Eagle Station: A Novel (Brad McLanahan)

Image of Eagle Station: A Novel (Brad McLanahan, 6)
Author(s): 
Release Date: 
May 26, 2020
Publisher/Imprint: 
William Morrow
Pages: 
432
Reviewed by: 

“The suspense of Eagle Station lies in how each detailed flight maneuver in air or space will turn out, and who’ll walk away with few enough injuries to survive—and return to Earth with enough air and fuel to complete the trip.”

Dale Brown’s Patrick McLanahan series of military thrillers developed a second generation a few years ago, and Eagle Station is the sixth book featuring Patrick’s son Brad McLanahan. It’s good to know that these protagonists will survive for more books in the series, if possible, as military expeditions and necessary sacrifices multiply.

In Eagle Station, the United States is engaged in an undeclared but very real war with Russia and China, for dominance of the air globally and of the nearer regions of space. The author is a former U.S. Air Force captain, and the first few chapters are nonstop equipment narratives. (There’s even a a glossary of weapons and acronyms at the back of the book, for readers who love the Air Force and Space Force related details.)
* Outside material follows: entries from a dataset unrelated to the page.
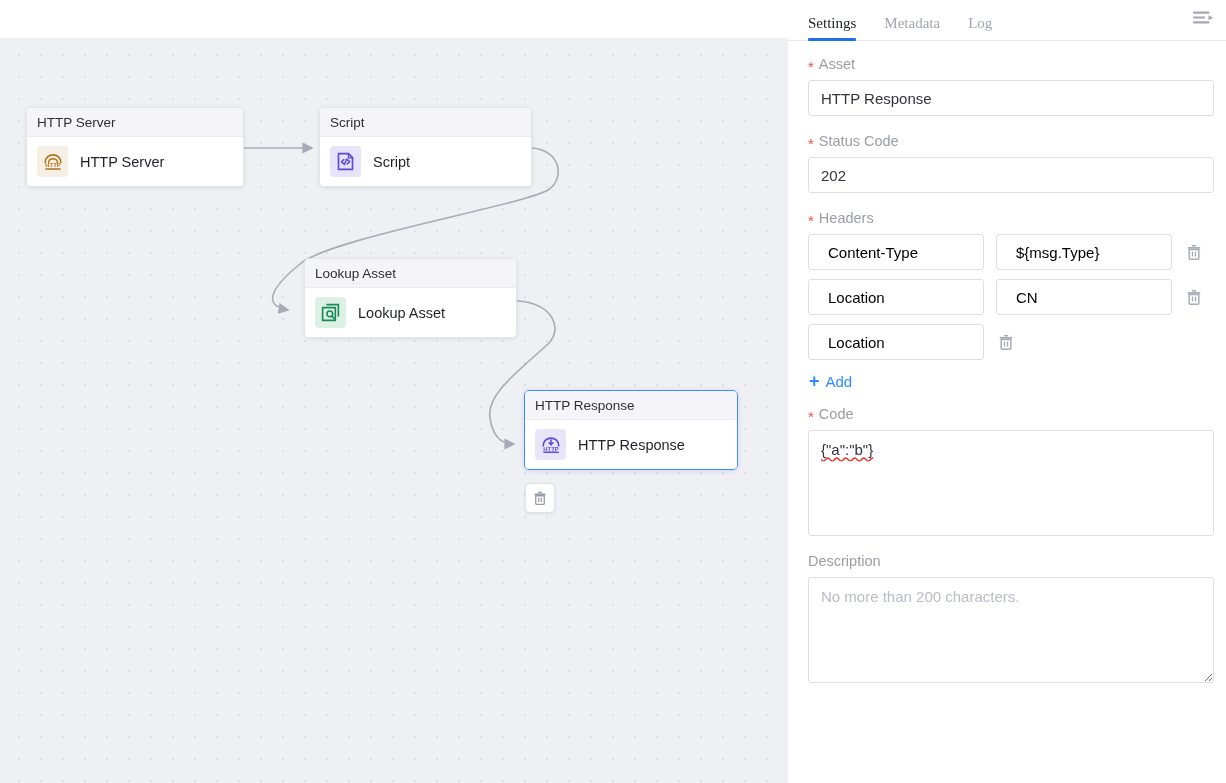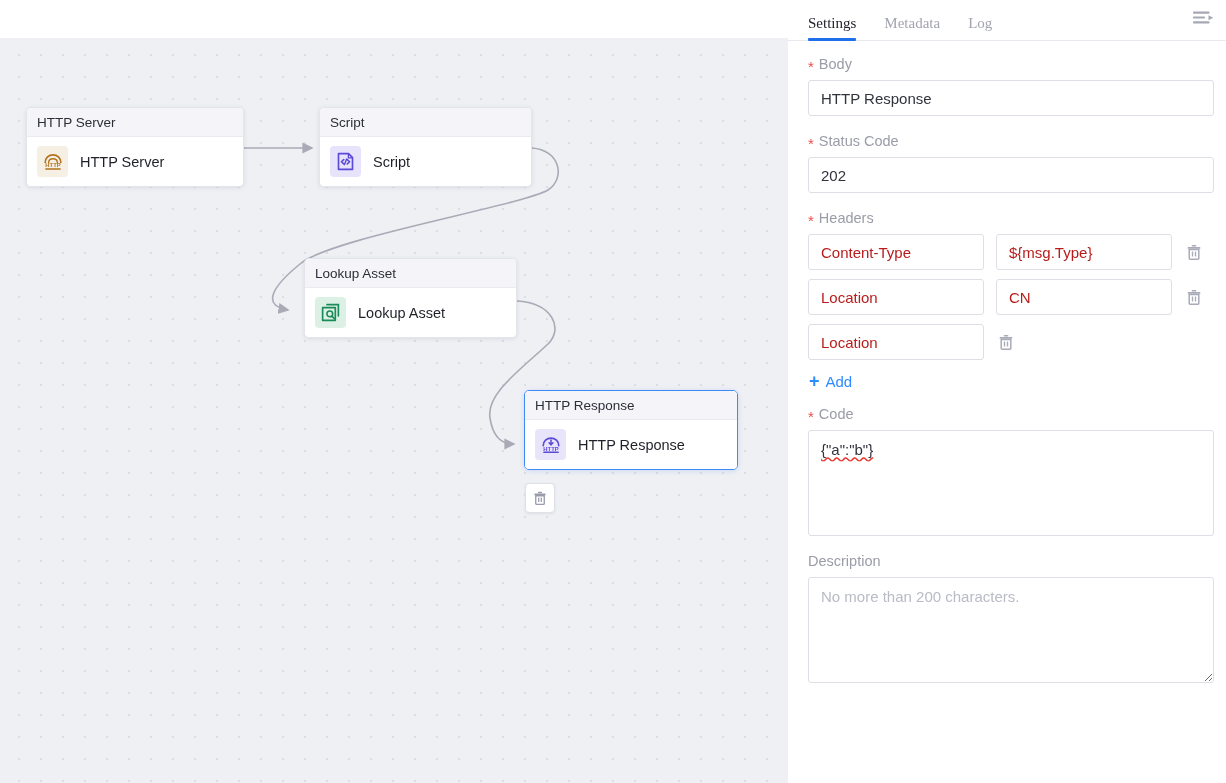--- a/index.html
+++ b/index.html
@@ -327,7 +327,7 @@
       <div class="field">
         <div class="flabel">
           <span class="req">*</span>
-          <span>Body</span>
+          <span>Asset</span>
         </div>
         <input class="txtinput" value="HTTP Response" style="">
       </div>

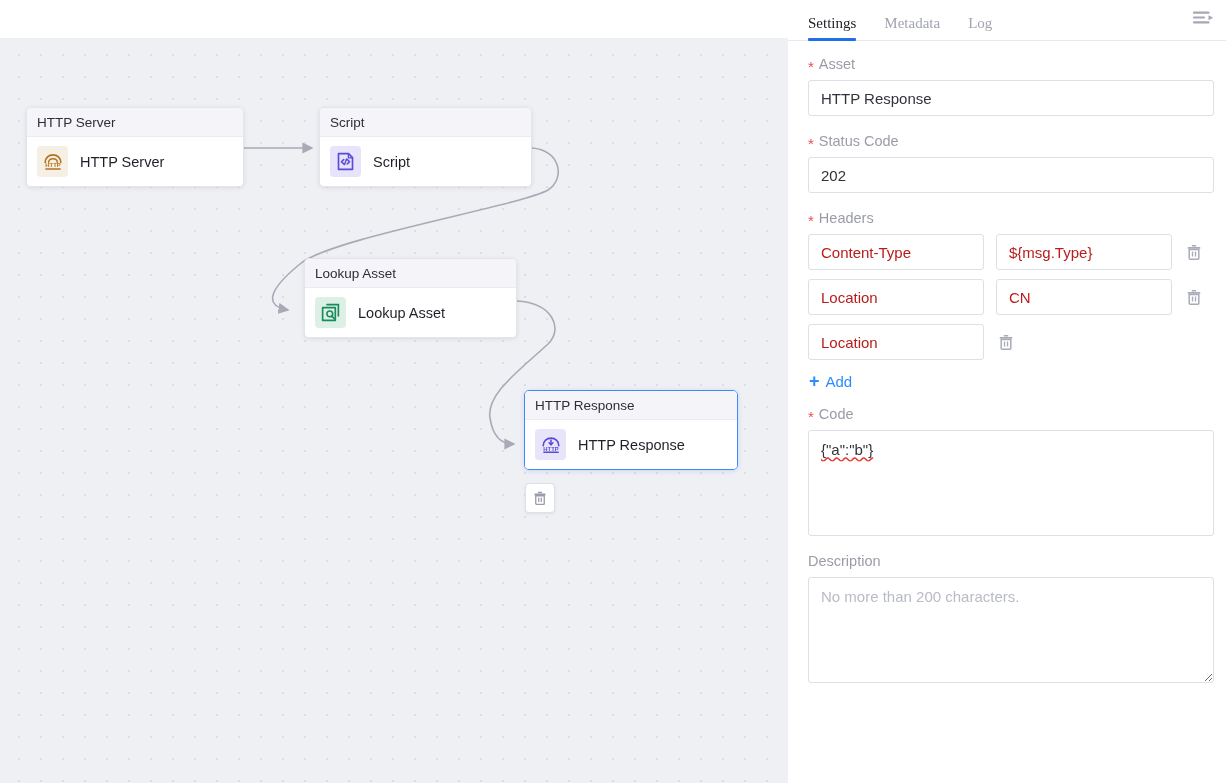--- a/index.html
+++ b/index.html
@@ -156,9 +156,9 @@
     height: 36px;
     border: 1px solid #dddfe6;
     border-radius: 3px;
-    padding: 0 12px;
+    padding: 0 19px;
     font-size: 15px;
-    color: #b91c1c;
+    color: #000000;
     font-family: "Liberation Sans", sans-serif;
     outline: none;
     background: #fff;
Although the U.S. military, including Brad McLanahan and his about-to-be wife Nadia Rozek, has a lot to celebrate as the book opens, having captured and turned around to its own use an armed Russian satelite (“weapons platform”), renaming it Eagle Station, there’s still an ongoing struggle for world dominance among the great forces, and the American team’s showing off new tech marvels in a face-off for control with the Chinese in the South China Sea. No sooner do Brad and Nadia finish this perilous exercise than their planning skills are in demand back at home for an international rescue mission that will depend on their extraordinary flight skills under fire.

Chapters from the points of view of Russian and Chinese military leaders let readers know, well before Brad does, that the superpowers on the other side of the globe have a new target to dominate: the Moon. Chinese president Li Jun and Russia’s de facto leader Marshal Leonov pool their resources to place a military base on the “dark side” of Earth’s moon. Their successful feint toward a different project manages to leave the Americans behind.

But the U.S. military with the McLanahans involved is more than an armed service: It’s linked intimately with military-led private enterprise, big investments, and teamwork with an American President who trusts this team.

And Brad McLanahan points out that the enemy collaborators are far from stupid: “He shook his head. ‘Okay, look, I get the drift. A surprise return to the lunar surface would be a huge propaganda win for Russia and China. But the risks involved in using a wholly untested spacecraft for a stunt like that are huge. One serious hardware malfunction or one software glitch at just the wrong time and five gets you ten, you end up with a bunch of dead guys drifting in orbit or smashed to pieces in some crater.’ Nadia frowned at him. ‘You should not assume that Marshal Leonov and President Li Jun share our views on the value of human life.’”

Brown’s writing offers no hidden motives or turncoats—everything is right out front, including enemy maneuvers. And enemy aliens have no redeeming features. The suspense of Eagle Station lies in how each detailed flight maneuver in air or space will turn out, and who’ll walk away with few enough injuries to survive—and return to Earth with enough air and fuel to complete the trip.

Although character development is not part of this book’s structure, the use of technology foreshadowed by today’s collaborations of government, the Space Force, and private enterprise is outlined in striking detail. In fact, some of the gear described has already been assembled by corporate groups like SpaceX, Blue Origin, and United Launch Alliance, as Brown notes at the start of the book. Brown’s fast-paced and risky portrayal of what the globe could see in terms of conflict is set in the very near future: labeled with the year 2022, with recent SpaceX news already meeting this tech fiction halfway.